Material provided -

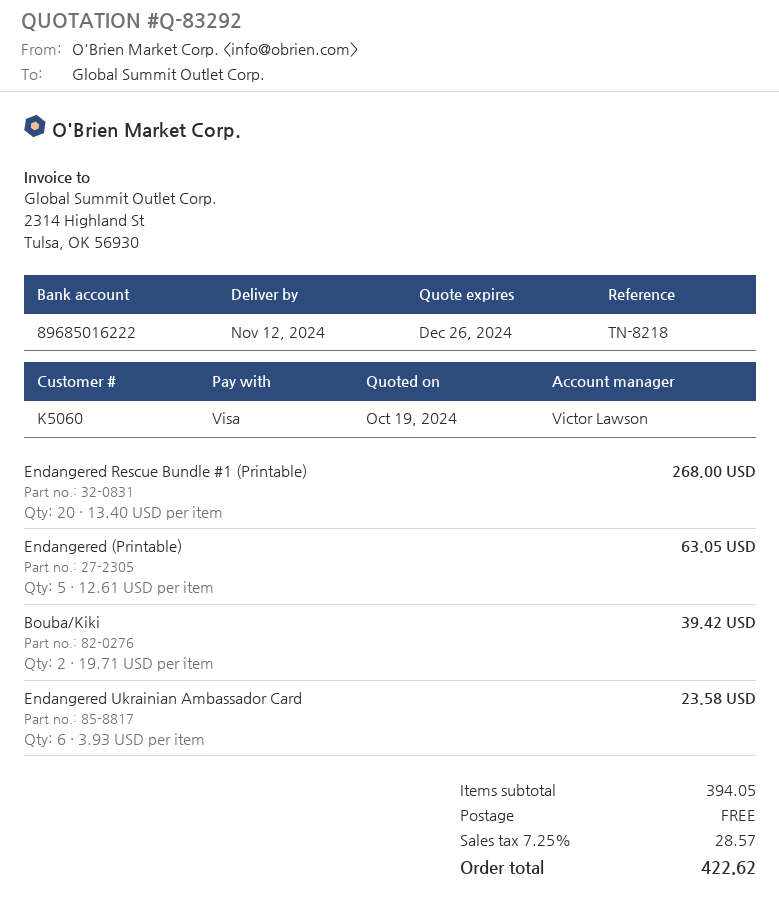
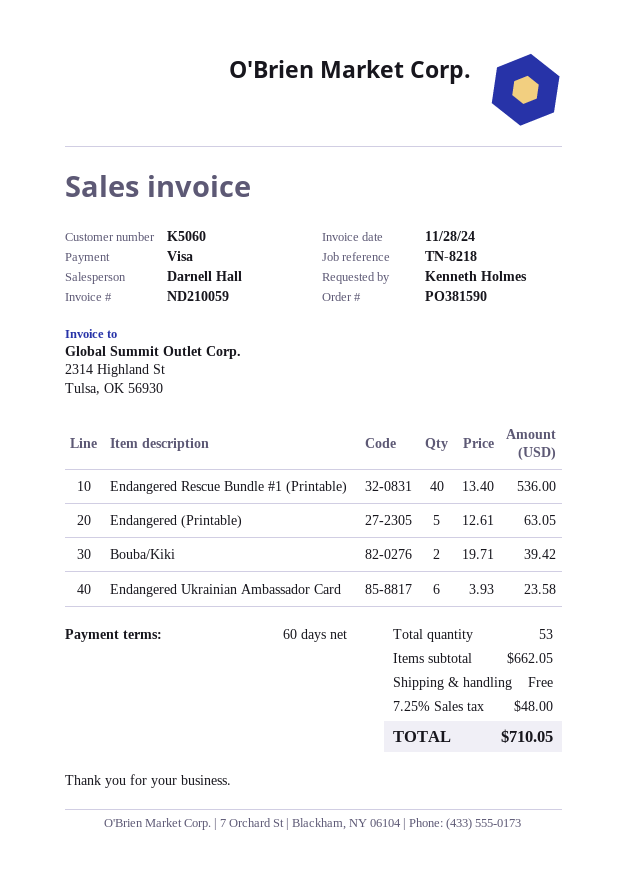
sales rep: Victor Lawson -> Darnell Hall
Endangered Rescue Bundle #1 (Printable): 20 x 13.40 = 268.00 -> 40 x 13.40 = 536.00
subtotal: 394.05 -> 662.05
tax: 7.25% = 28.57 -> 7.25% = 48.00
total: 422.62 -> 710.05

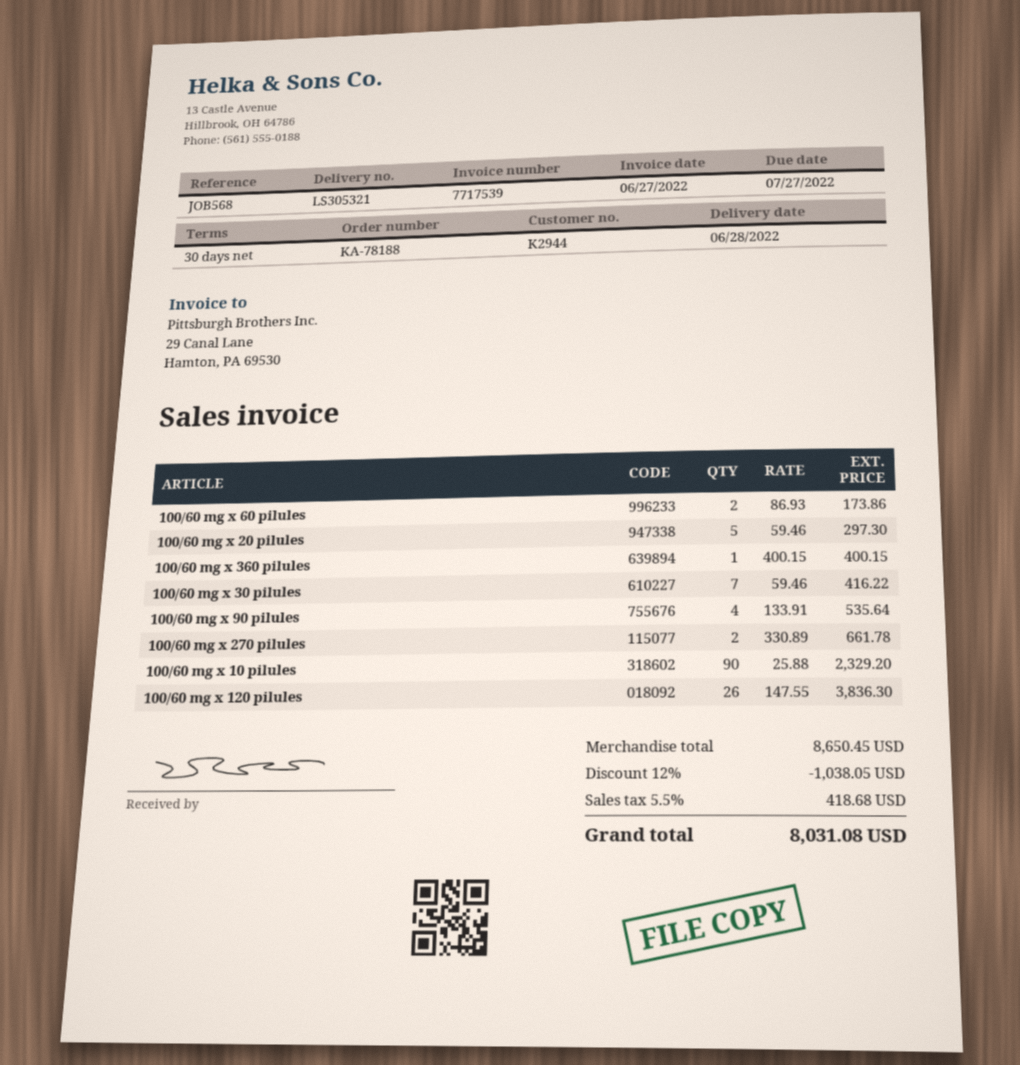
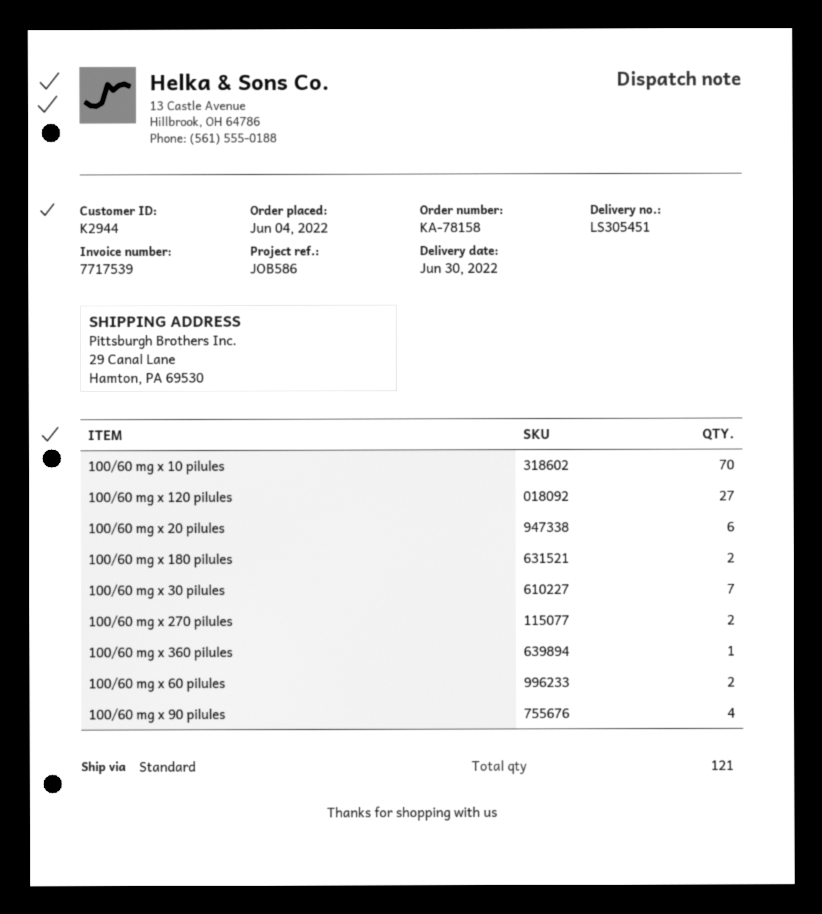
order number: KA-78188 -> KA-78158
delivery note number: LS305321 -> LS305451
delivery date: 2022-06-28 -> 2022-06-30
reference: JOB568 -> JOB586
100/60 mg x 20 pilules: 5 -> 6
100/60 mg x 10 pilules: 90 -> 70
100/60 mg x 120 pilules: 26 -> 27
100/60 mg x 180 pilules: none -> 2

Task requirements - The required output is the line holding "delivery note number: LS305321 -> LS305451" plus every line after it in the data, reproduced exactly.

Output for this task -
delivery note number: LS305321 -> LS305451
delivery date: 2022-06-28 -> 2022-06-30
reference: JOB568 -> JOB586
100/60 mg x 20 pilules: 5 -> 6
100/60 mg x 10 pilules: 90 -> 70
100/60 mg x 120 pilules: 26 -> 27
100/60 mg x 180 pilules: none -> 2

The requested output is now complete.